44. Dès lors, la Cour n'estime pas opportun de fonder son raisonnement sur le simple constat qu'une réparation intégrale en faveur des requérants n'a pas eu lieu (Carbonara, précité, § 62).
b) Sur le respect du principe de légalité
45. La Cour renvoie à sa jurisprudence en matière d'expropriation indirecte (Belvedere Alberghiera S.r.l. c. Italie, no 31524/96, CEDH 2000-VI ; Carbonara et Ventura c. Italie, no 24638/94, CEDH 2000-VI ; parmi les arrêts plus récents, voir Acciardi et Campagna c. Italie, no 41040/98, 19 mai 2005 ; Pasculli c. Italie, no 36818/97, 17 mai 2005 ; Scordino c. Italie (no 3), no 43662/98, 17 mai 2005 ; Serrao c. Italie, no 67198/01, 13 octobre 2005 ; La Rosa et Alba c. Italie (no 1), no 58119/00, 11 octobre 2005 ; Chirò c. Italie (no 4), no 67196/01, 11 octobre 2005) selon laquelle l'expropriation indirecte méconnaît le principe de légalité au motif qu'elle n'est pas apte à assurer un degré suffisant de sécurité juridique et qu'elle permet en général à l'administration de passer outre aux règles fixées en matière d'expropriation. En effet, dans tous les cas, l'expropriation indirecte vise à entériner une situation de fait découlant des illégalités commises par l'administration et à régler les conséquences pour le particulier et pour l'administration, au bénéfice de celle-ci.
46. Dans la présente affaire, la Cour relève qu'en appliquant le principe de l'expropriation indirecte, le tribunal a considéré que le requérant avait été privé de son bien à compter du moment où l'occupation avait cessé d'être autorisée, les conditions d'illégalité de l'occupation et d'intérêt public de l'ouvrage construit étant réunies. Or, en l'absence d'un acte formel d'expropriation, la Cour estime que cette situation ne saurait être considérée comme « prévisible », puisque ce n'est que par la décision judiciaire définitive que l'on peut considérer le principe de l'expropriation indirecte comme ayant effectivement été appliqué et que l'acquisition du terrain par le patrimoine public a été consacrée. Par conséquent, le requérant n'a eu la « sécurité juridique » concernant la privation du terrain que le 2 novembre 2003, date à laquelle l'arrêt de la cour d'appel de Reggio Calabre est devenu définitif.

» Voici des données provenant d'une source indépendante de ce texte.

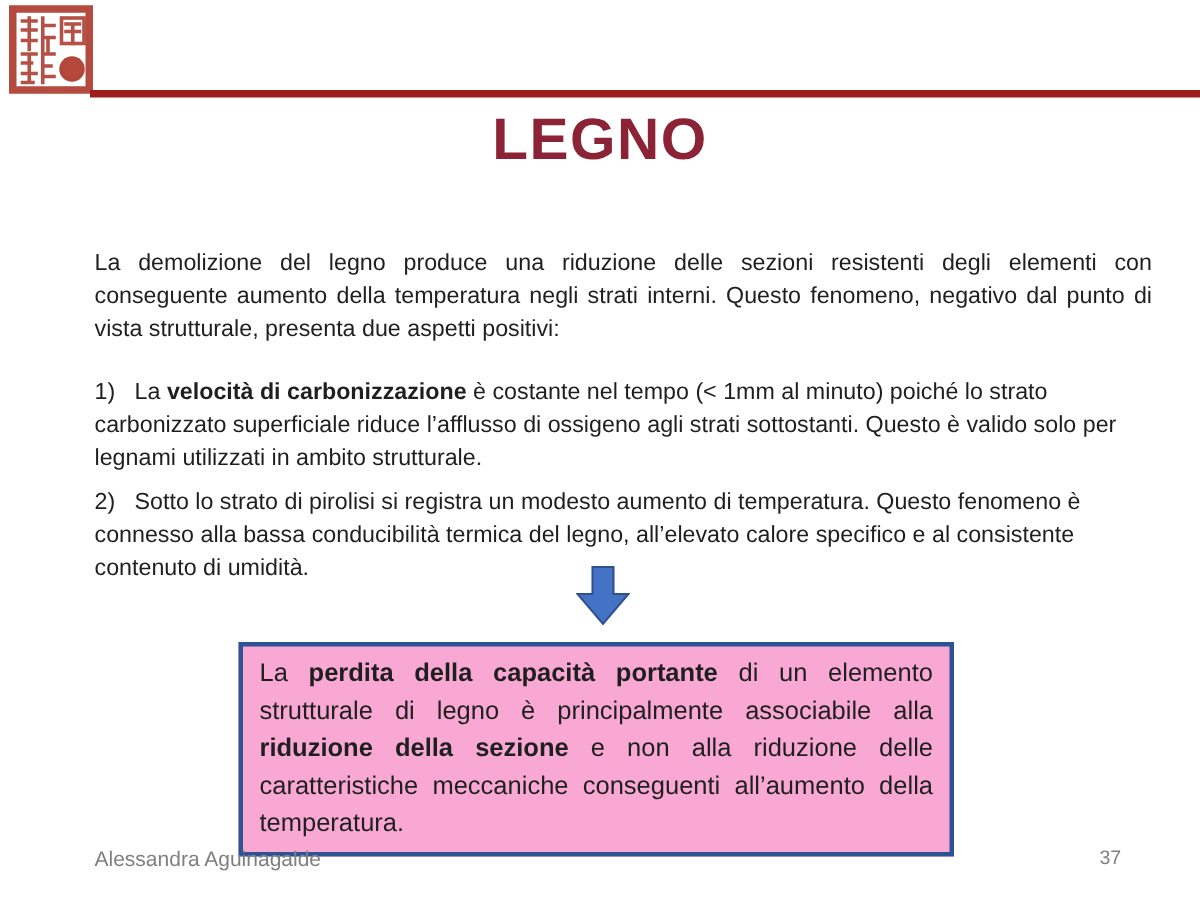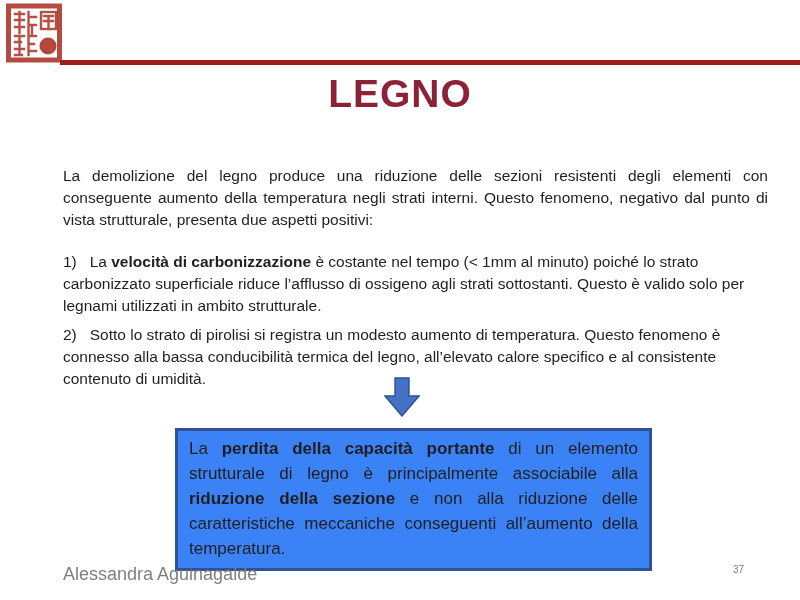"La perdita della capacità portante" .highlight-box { background: #3b82f6 -> #f9a8d4; left: 175px -> 159px }
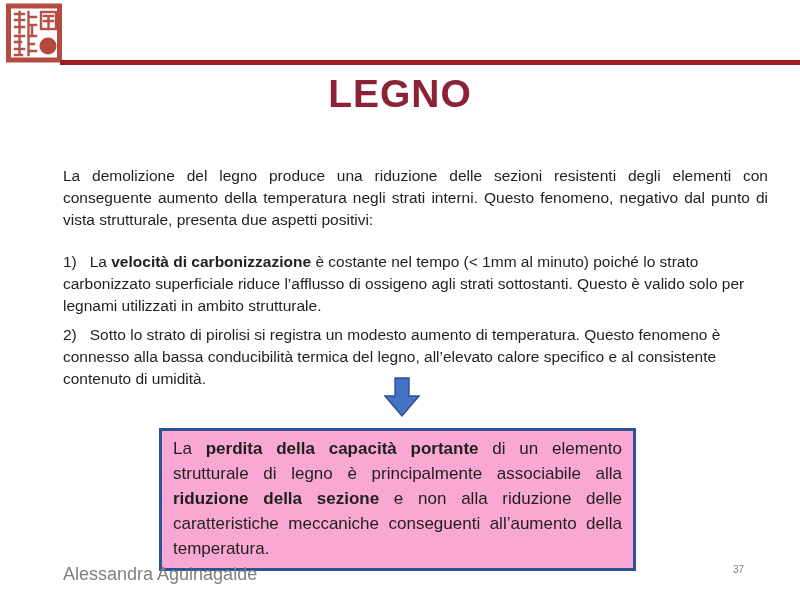"Alessandra Aguinagalde" .footer-author { font-size: 18px -> 14px }
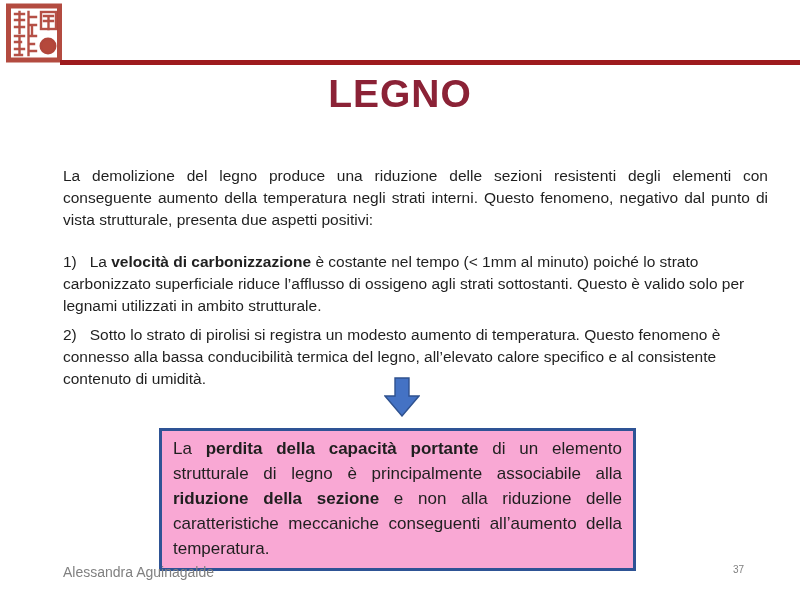"37" .footer-page { font-size: 10px -> 13px }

47. La Cour observe ensuite que la situation en cause a permis à l'administration de tirer parti d'une occupation de terrain illégale. En d'autres termes, l'administration a pu s'approprier le terrain au mépris des règles régissant l'expropriation en bonne et due forme et, entre autres, sans qu'en contrepartie, une indemnité soit mise à la disposition de l'intéressé.
48. S'agissant de l'indemnité, la Cour constate que l'application de la loi no 662 de 1996 a eu pour effet de priver le requérant d'une réparation intégrale du préjudice subi.
49. A la lumière de ces considérations, la Cour estime que l'ingérence litigieuse n'est pas compatible avec le principe de légalité et qu'elle a donc enfreint le droit au respect des biens du requérant.
50. Dès lors, il y a eu violation de l'article 1 du Protocole no 1.
III. SUR LA VIOLATION DE L'ARTICLE 6 § 1 DE LA CONVENTION
51. Le requérant affirme avoir subi un préjudice dans la mesure où la loi no 662 du 23 décembre 1996 a été appliquée à sa procédure.
52. La Cour rappelle que lors de la communication de l'affaire, elle a estimé que le requérant se plaint en substance d'un défaut de son droit à un procès équitable tel que garanti par l'article 6 § 1 de la Convention, qui, en ses passages pertinents, dispose :
« Toute personne a droit à ce que sa cause soit entendue équitablement (...) par un tribunal (...), qui décidera (...) des contestations sur ses droits et obligations de caractère civil (...) »
A. Sur la recevabilité
53. La Cour relève que ce grief est lié à celui examiné ci-dessus et doit donc aussi être déclaré recevable.
B. Sur le fond
54. Le Gouvernement fait valoir que l'application au cas d'espèce du critère d'évaluation du dédommagement introduit par la loi no 662 de 1996 n'aurait pas constitué une entrave à l'exigence de garantir un juste équilibre entre le sacrifice imposé au particulier et la compensation octroyée à celui-ci.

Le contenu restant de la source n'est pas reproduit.